- Supreme Court of the United States

Argued March 27, 2001 Decided May 29, 2001
- Full case name: Atkinson Trading Co., Inc. v. Joe Shirley, Jr., et al.
- Docket no.: 00-454
- Citations: 532 U.S. 645 (more) 121 S. Ct. 1825; 149 L. Ed. 2d 889

Case history
- Prior: Atkinson Trading Co. v. Shirley, 210 F.3d 1247 (10th Cir. 2000)

Holding
- The Navajo Nation's imposition of a hotel occupancy tax upon nonmembers on non-Indian fee land within its reservation is invalid

Court membership
- Chief Justice William Rehnquist Associate Justices John P. Stevens · Sandra Day O'Connor Antonin Scalia · Anthony Kennedy David Souter · Clarence Thomas Ruth Bader Ginsburg · Stephen Breyer

Case opinion
- Majority: Rehnquist, joined by unanimous

Laws applied
- 25 U.S.C. § 261

= Atkinson Trading Co. v. Shirley =

Atkinson Trading Co. v. Shirley, 532 U.S. 645 (2001), was a United States Supreme Court case in which the Court held the Navajo Nation's imposition of a hotel occupancy tax upon nonmembers on non-Indian fee land within its reservation is invalid.

== Background ==
The Atkinson Trading Company, Inc. owns a hotel, restaurant, cafeteria, gallery, curio shop, retail store, and recreational vehicle facility, which are located on non-Indian fee land within the Navajo Nation Reservation. The tribe provided police, fire, and ambulance services for the area, including the hotel complex. In 1992, the Navajo Nation enacted an 8 percent hotel occupancy tax on hotel rooms located within the reservation. Atkinson sought a declaratory judgment that the tax was invalid under Montana v. United States.

Under Montana, Indian tribes lack civil authority over the conduct of non-Indians on non-Indian land which is located on a reservation. An exception to Montana is where the non-Indian had entered into a consensual relationship with the tribe. Here, the hotel complex was surrounded by the reservation and received numerous services from the tribe. The District Court granted summary judgment to the tribe and the Tenth Circuit Court of Appeals affirmed.

== Supreme Court ==
Chief Justice William Rehnquist delivered the opinion of a unanimous court. Rehnquist stated that while Indian tribes have unique attributes of sovereignty over both their members and their territory, they do not have civil authority past those limits, with minor exceptions. The tribe's imposition of a tax upon nonmembers on non-Indian fee land within the reservation was presumptively invalid without establishing that the tax was related to a consensual relationship with Atkinson.

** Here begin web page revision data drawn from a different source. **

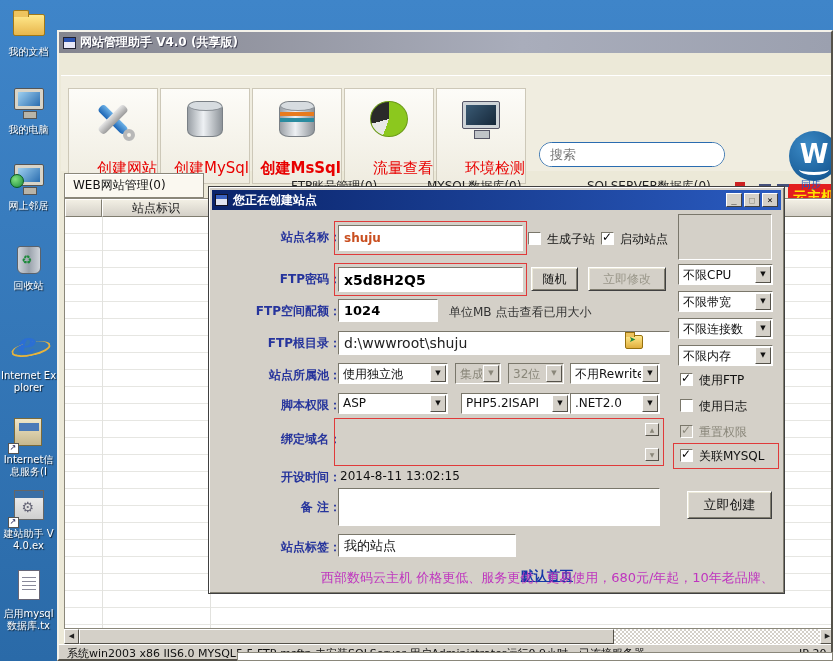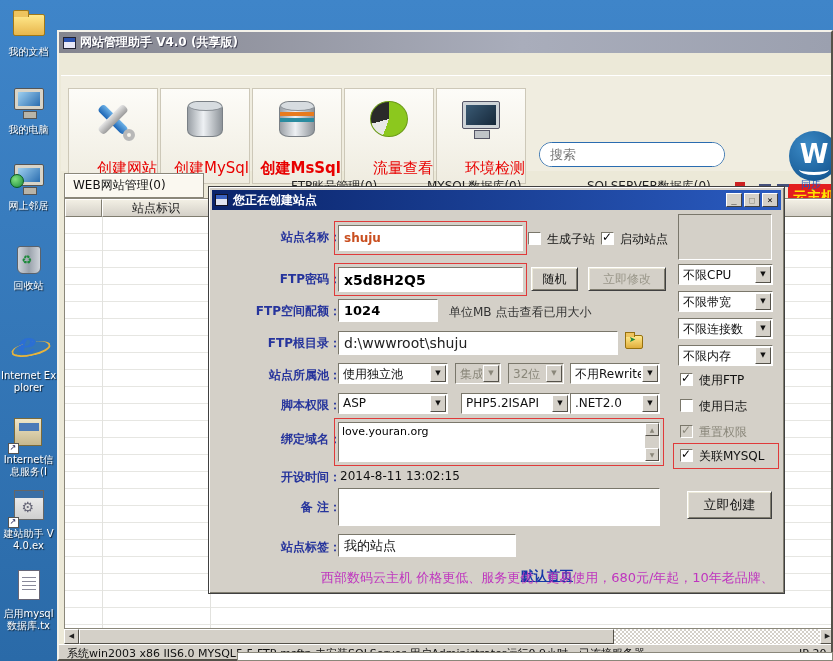--- a/index.html
+++ b/index.html
@@ -280,21 +280,21 @@
   <div class="redring" style="left:125px;top:76px;width:193px;height:33px;"></div>
   <input class="tin" style="left: 129px; top: 80px; width: 185px; height: 25px; font-size: 14px; font-weight: bold; color: rgb(0, 0, 0);" value="x5d8H2Q5">
   <div class="btn3d" style="left:322px;top:80px;width:47px;height:24px;line-height:22px;">随机</div>
   <div class="btn3d dim" style="left:379px;top:80px;width:78px;height:24px;line-height:22px;">立即修改</div>
 
   <div class="flabel" style="left:14px;top:116px;">FTP空间配额：</div>
   <input class="tin" style="left: 129px; top: 112px; width: 100px; height: 23px; font-size: 13px; font-weight: bold; color: rgb(0, 0, 0);" value="1024">
   <div class="hint" style="left:240px;top:117px;">单位MB 点击查看已用大小</div>
 
   <div class="flabel" style="left:14px;top:148px;">FTP根目录：</div>
-  <input class="tin" style="left: 129px; top: 144px; width: 280px; height: 24px; font-size: 14px; color: rgb(34, 34, 34);" value="d:\wwwroot\shuju">
+  <input class="tin" style="left: 129px; top: 144px; width: 332px; height: 24px; font-size: 14px; color: rgb(34, 34, 34);" value="d:\wwwroot\shuju">
   <div class="folder16" style="left:416px;top:148px;"></div>
 
   <div class="flabel" style="left:14px;top:180px;">站点所属池：</div>
   <div class="sel" style="left:129px;top:176px;width:110px;">
       <span class="sel-t">使用独立池</span>
       <span class="sel-b">▼</span>
     </div>
   <div class="sel dis" style="left:246px;top:176px;width:46px;">
       <span class="sel-t">集成</span>
       <span class="sel-b">▼</span>
@@ -317,21 +317,20 @@
       <span class="sel-t">PHP5.2ISAPI</span>
       <span class="sel-b">▼</span>
     </div>
   <div class="sel" style="left:361px;top:206px;width:90px;">
       <span class="sel-t">.NET2.0</span>
       <span class="sel-b">▼</span>
     </div>
 
   <div class="flabel" style="left:14px;top:244px;">绑定域名：</div>
   <div class="redring" style="left:125px;top:231px;width:330px;height:48px;"></div>
-  <textarea class="tin" style="left: 129px; top: 235px; width: 322px; height: 40px; font-size: 11px; padding: 2px 16px 2px 3px; resize: none;">love.youran.org</textarea>
   <div class="miniscroll" style="left:436px;top:236px;height:38px;width:14px;">
       <span style="top:0;">▲</span>
       <span style="bottom:0;">▼</span>
     </div>
 
   <div class="flabel" style="left:14px;top:282px;">开设时间：</div>
   <div class="statictxt" style="left:131px;top:282px;">2014-8-11 13:02:15</div>
 
   <div class="flabel" style="left:14px;top:312px;">备 注：</div>
   <textarea class="tin" style="left: 129px; top: 301px; width: 322px; height: 38px; font-size: 12px; padding: 2px 3px; resize: none;"></textarea>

== Subsequent developments ==
The decision appeared to defy established Indian law, and significantly affected the ability of a tribe to build a significant tax base. The ruling significantly affected the Navajo's revenue in a negative manner. Although they still provided services, tax revenue had dropped from $1,167,000 to $881,000 in 2001. The tribe now requires a consent to taxes clause in all contracts.